29日から上演が始まった舞台「嫌われ松子の一生」。今作は乃木坂46の若月佑美と、キャプテンを務める桜井玲香のW主演で話題を呼んでいる。若月主演を「黒い孤独編」、桜井主演のほうを「赤い熱情編」と銘打ち、ほかのキャスト、脚本はそのままに、2人”松子”の個性が輝く注目舞台となっている。初日の若月主演「黒い孤独編」に続き、30日には桜井主演の「赤い熱情編」が関係者、マスコミに事前に公開された。

中学教師だった主人公が教え子の窃盗事件をきっかけに職を追われ、6人のアクの強い男性に翻弄されながらも、真っ直ぐすぎるほどの愛を貫く、ドロドロで壮絶な愛憎劇。

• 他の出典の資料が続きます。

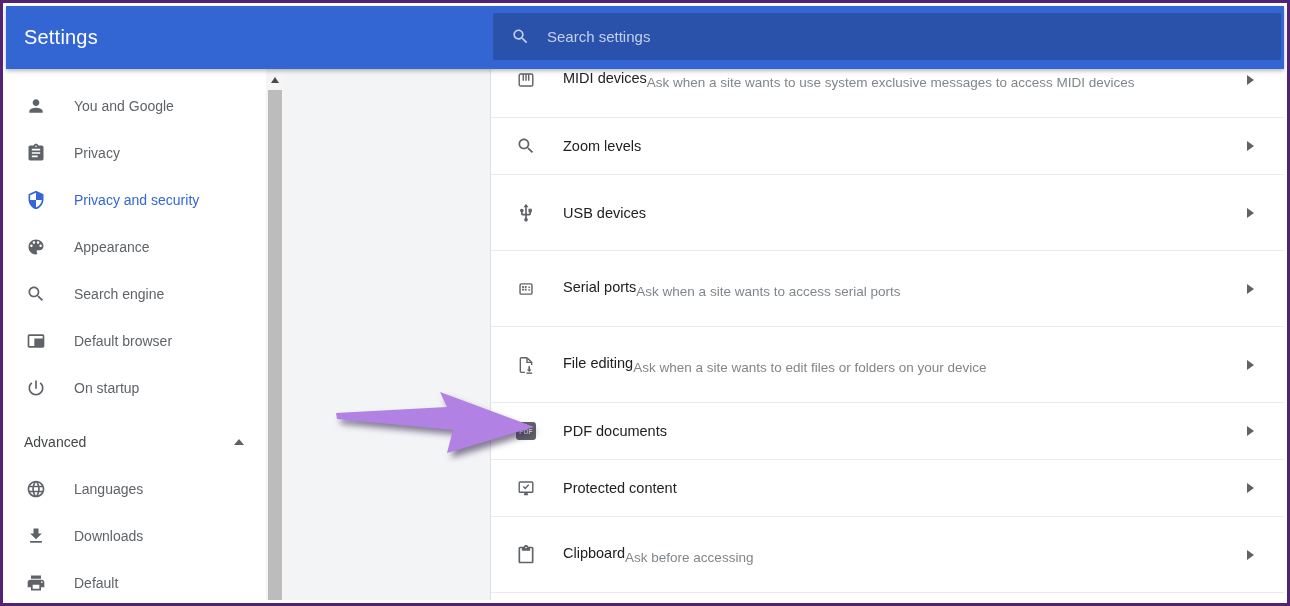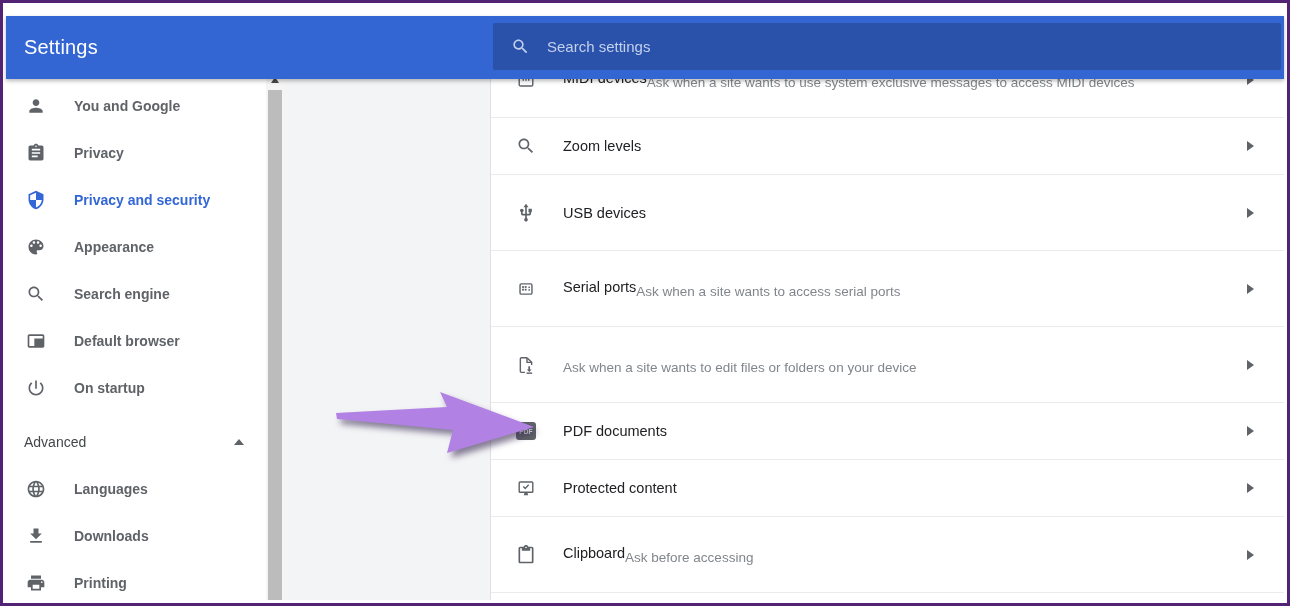--- a/index.html
+++ b/index.html
@@ -10,7 +10,7 @@
   }
   
   .header {
-    position:absolute; left:3px; top:13px; right:3px; height:63px;
+    position:absolute; left:3px; top:3px; right:3px; height:63px;
     background:#3366d3; z-index:5;
     box-shadow:0 2px 4px rgba(0,0,0,.28);
     display:flex; align-items:center;

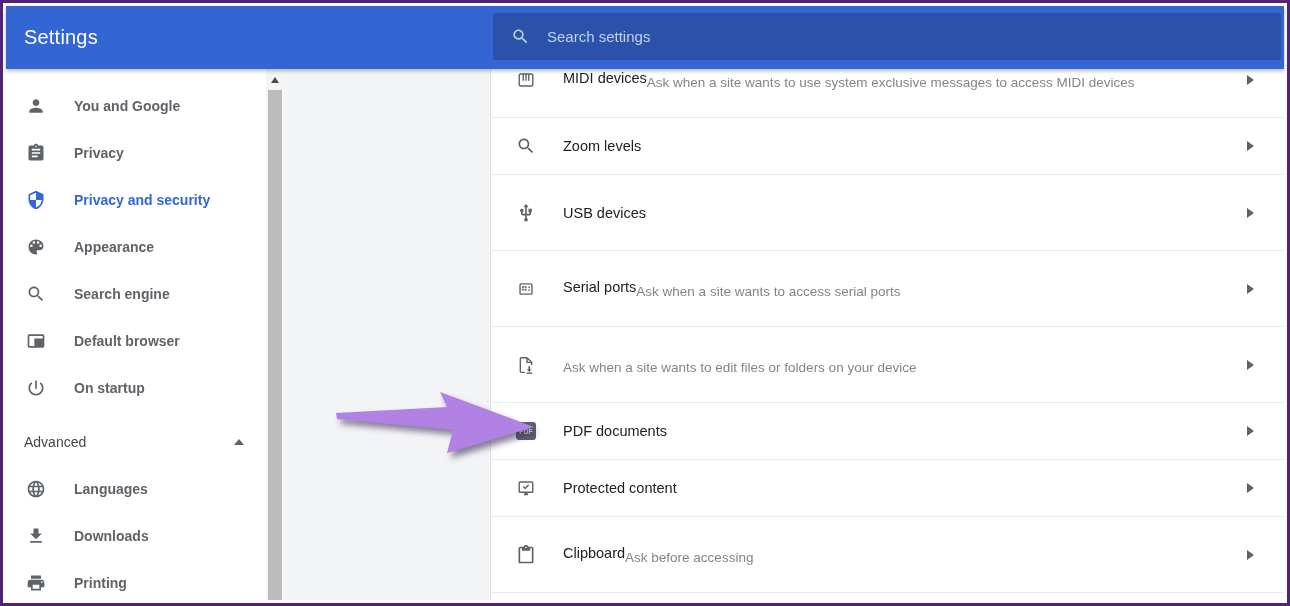--- a/index.html
+++ b/index.html
@@ -43,7 +43,7 @@
   }
   .nav-icon { width:20px; height:20px; color:#5f6368; flex:0 0 auto; }
   .nav-icon svg { width:100%; height:100%; display:block; }
-  .nav-label { margin-left:28px; font-size:14px; font-weight:700; color:#5f6368; }
+  .nav-label { margin-left:28px; font-size:14px; font-weight:400; color:#5f6368; }
   .nav-item.selected .nav-icon { color:#3366d6; }
   .nav-item.selected .nav-label { color:#3366d6; }
   .advanced-row {

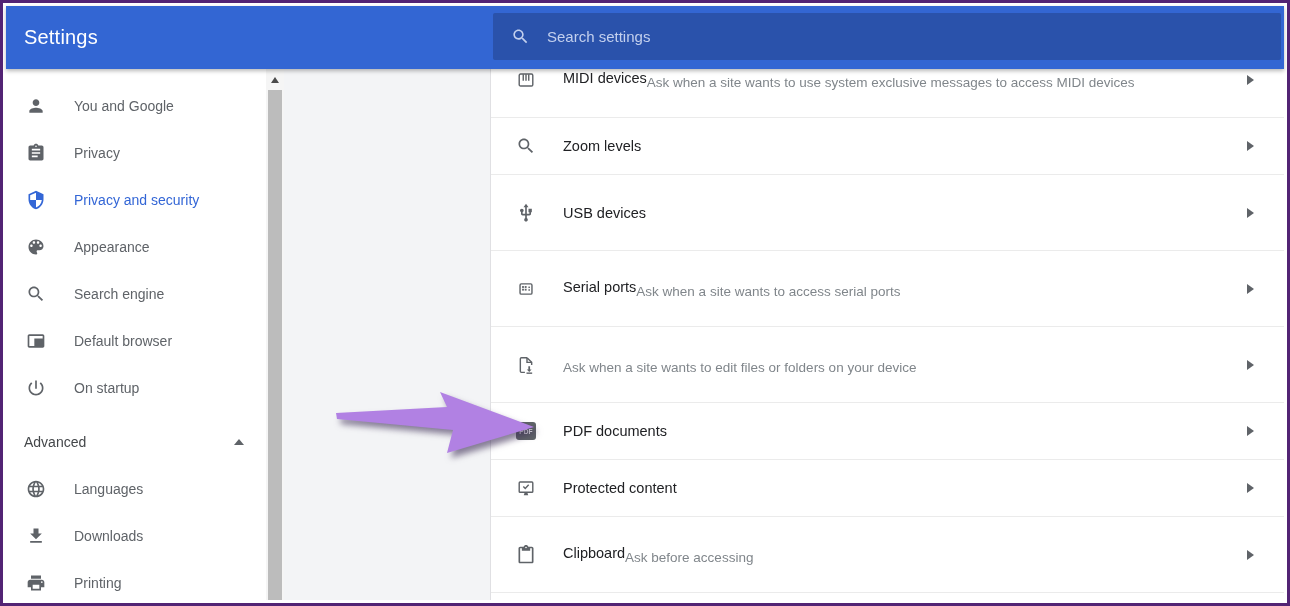--- a/index.html
+++ b/index.html
@@ -293,6 +293,7 @@
             </svg>
           </span>
     <span class="row-text">
+      <span class="row-title">File editing</span>
       <span class="row-desc">Ask when a site wants to edit files or folders on your device</span>
     </span>
     <span class="chevron"></span>

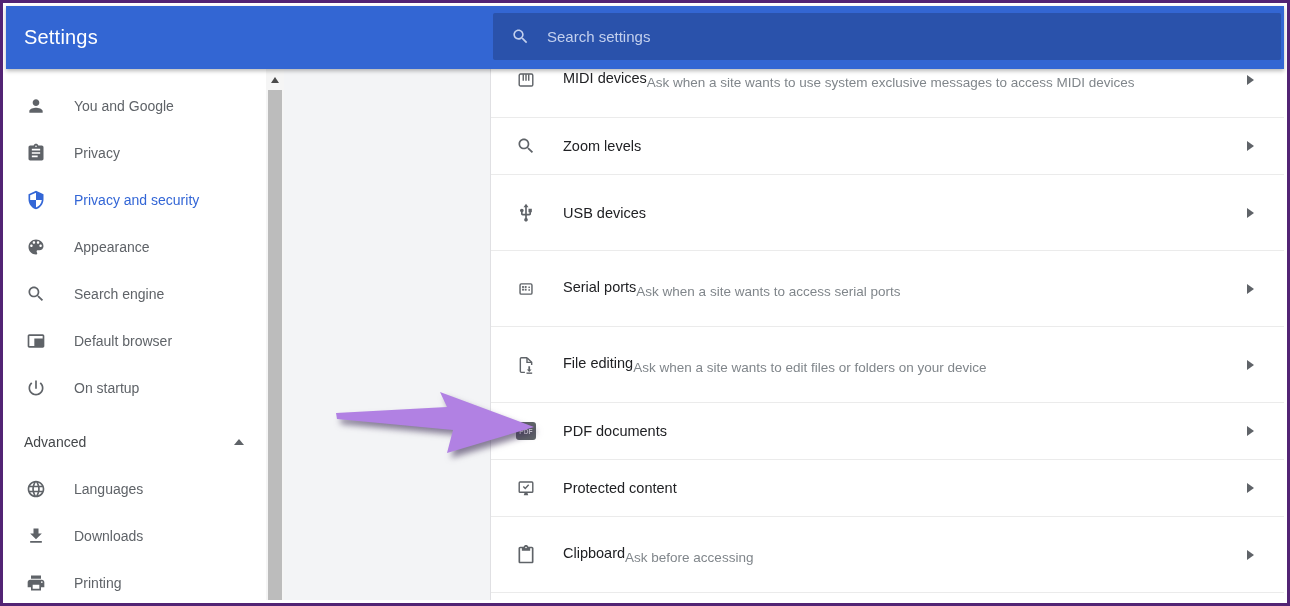--- a/index.html
+++ b/index.html
@@ -212,7 +212,7 @@
               <path fill="currentColor" d="M19 8H5c-1.66 0-3 1.34-3 3v6h4v4h12v-4h4v-6c0-1.66-1.34-3-3-3zm-3 11H8v-5h8v5zm3-7c-.55 0-1-.45-1-1s.45-1 1-1 1 .45 1 1-.45 1-1 1zm-1-9H6v4h12V3z"></path>
             </svg>
           </span>
-    <span class="nav-label">Printing</span>
+    <span class="nav-label">Default</span>
   </div>
       </div>
   </nav>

発言やふるまいから”へタレキャプテン”とファンやメンバーも愛情を込めて彼女を呼ぶ。キャプテンでありながら、常時きちっとメンバーをまとめるタイプではなく、みんなからイジられる可愛いタイプ。すっと通った鼻筋に、口角が上がった可憐な笑顔が眩しいお嬢様タイプだが、そんなイメージの彼女が愛に愚直で、もがきながら男に情熱をもってぶつかる情念の女を演じるときの色っぽさと言ったらない。次々現れる”松子”の魅力に憑りつかれた男に、真正面からぶつかり、愛が火花を散らすときの表情は切なく、また愛しく思わせる、”松子”の人格が乗り移ったようだ。

桜井の初舞台は喜劇だった。三宅裕司主宰の”劇団スーパー・エキセントリック・シアター”公演「Mr.カミナリ」(2014)。同じメンバーの衛藤美彩とのWキャストで、新米音楽教師を演じ絶賛されている。初っ端からコメディという最難関を経験したことで、桜井の演技は年を追うごとに実力を付けてきた。

前日先に初日を終えた若月の舞台を桜井も観劇していたようで、共演者の吉川純広は自身のTwitterで「彼女も観劇してたけど、明らかにうずうずしてやがった。明日何が飛び出すか、とりまくおっさん達は楽しみです。」と大いに期待し、さらになだぎ武も「桜井玲香の松子も凄いで…ホンマに…」とアピールしている。

普段からもメンバー、ファン公認の大の仲良し桜井&若月が精魂込めて取り組んだ作品。ぜひ劇場で体感してほしい。乃木坂46の底知れぬ実力を目の当たりにするだろう。

舞台「嫌われ松子の一生」は10月10日(月・祝)まで品川プリンスホテル・クラブexにて。若月主演の「黒い孤独編」は29日に初日を終え、桜井玲香主演「赤い熱情編」は30日夜公演からスタートする。